Look around you. Even tonight, even at the 5:00 p.m. service here at Watermark, you're surrounded by hundreds of people, by thousands gathered on this property and at other properties around the world. People are everywhere shining lights. Everywhere around you, folks are coming to know Christ and shining for Christ. They're here. They're in your kids' schools. They're in your neighborhoods. They're all around you.

If you just look, they're at the grocery store. They're everywhere you go. Lights don't shine to be seen. Lights shine so that others may see. Lights don't shine… They're not drawing attention to themselves. "Look at me! Look at me! Look at me over here!" It's not for your glory. It's for God's glory. Light shines so that the world sees Jesus, so that we would show the world around us who Christ is.

This is your purpose. This is why your heart beats in your chest, why you have breath in your lungs, why you are alive. This is the purpose you live for, to show the world Jesus. You do that by plugging into the greatest force this world has ever known. We cannot forsake the things we did at the start, the basics of the faith.

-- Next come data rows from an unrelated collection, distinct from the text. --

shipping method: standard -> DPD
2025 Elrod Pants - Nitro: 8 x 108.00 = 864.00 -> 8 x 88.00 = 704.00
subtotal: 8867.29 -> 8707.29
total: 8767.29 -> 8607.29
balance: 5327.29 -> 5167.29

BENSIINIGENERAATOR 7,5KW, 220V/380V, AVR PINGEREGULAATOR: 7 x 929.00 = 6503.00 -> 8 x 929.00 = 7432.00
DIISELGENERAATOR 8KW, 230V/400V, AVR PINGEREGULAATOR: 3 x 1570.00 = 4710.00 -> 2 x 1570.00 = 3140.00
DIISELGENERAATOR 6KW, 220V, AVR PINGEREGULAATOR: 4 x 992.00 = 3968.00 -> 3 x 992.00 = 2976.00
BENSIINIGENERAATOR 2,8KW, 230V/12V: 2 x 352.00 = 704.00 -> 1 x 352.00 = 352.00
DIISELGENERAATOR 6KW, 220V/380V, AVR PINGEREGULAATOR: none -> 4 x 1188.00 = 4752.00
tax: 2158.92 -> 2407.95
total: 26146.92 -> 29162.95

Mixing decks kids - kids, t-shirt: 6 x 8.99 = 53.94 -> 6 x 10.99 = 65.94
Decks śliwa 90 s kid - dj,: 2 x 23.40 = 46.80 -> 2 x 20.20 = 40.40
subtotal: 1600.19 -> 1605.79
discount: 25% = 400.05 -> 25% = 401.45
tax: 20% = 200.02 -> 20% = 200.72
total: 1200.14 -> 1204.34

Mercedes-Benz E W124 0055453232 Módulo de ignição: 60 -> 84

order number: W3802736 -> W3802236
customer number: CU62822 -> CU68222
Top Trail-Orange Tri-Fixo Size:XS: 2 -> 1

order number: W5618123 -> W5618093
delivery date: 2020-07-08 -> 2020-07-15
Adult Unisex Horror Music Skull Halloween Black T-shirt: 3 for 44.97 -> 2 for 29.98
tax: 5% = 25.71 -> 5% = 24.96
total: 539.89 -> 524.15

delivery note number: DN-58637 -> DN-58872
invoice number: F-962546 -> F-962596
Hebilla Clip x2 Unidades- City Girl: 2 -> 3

What we're going to do tonight… I said earlier that I think the Church Leaders Conference was the most impactful thing we've ever done or the most significant thing we've ever done. I want you to know that's not true. What we're about to do is the most significant thing we've ever done. We as a body corporately are going to go to God in prayer.

For the next few minutes together… This is our Raise the Mark service. I don't know if you've been to a Raise the Mark service before. I can remember going early on and never wanting to go and always being glad I went on the backside. It was this lesson I couldn't learn. It was this service that we would go to, and we would pray, and it would be kind awkward because we would circle in groups and pray.

Monica would be like, "Let's go to Raise the Mark." I would be like, "I don't want to go to Raise the Mark." Then I would be like, "Oh, I'm so glad I went to Raise the Mark." Then the next one would come. "I don't want to go to Raise the Mark." Then I would be like, "Oh, I'm so glad I went to Raise the Mark."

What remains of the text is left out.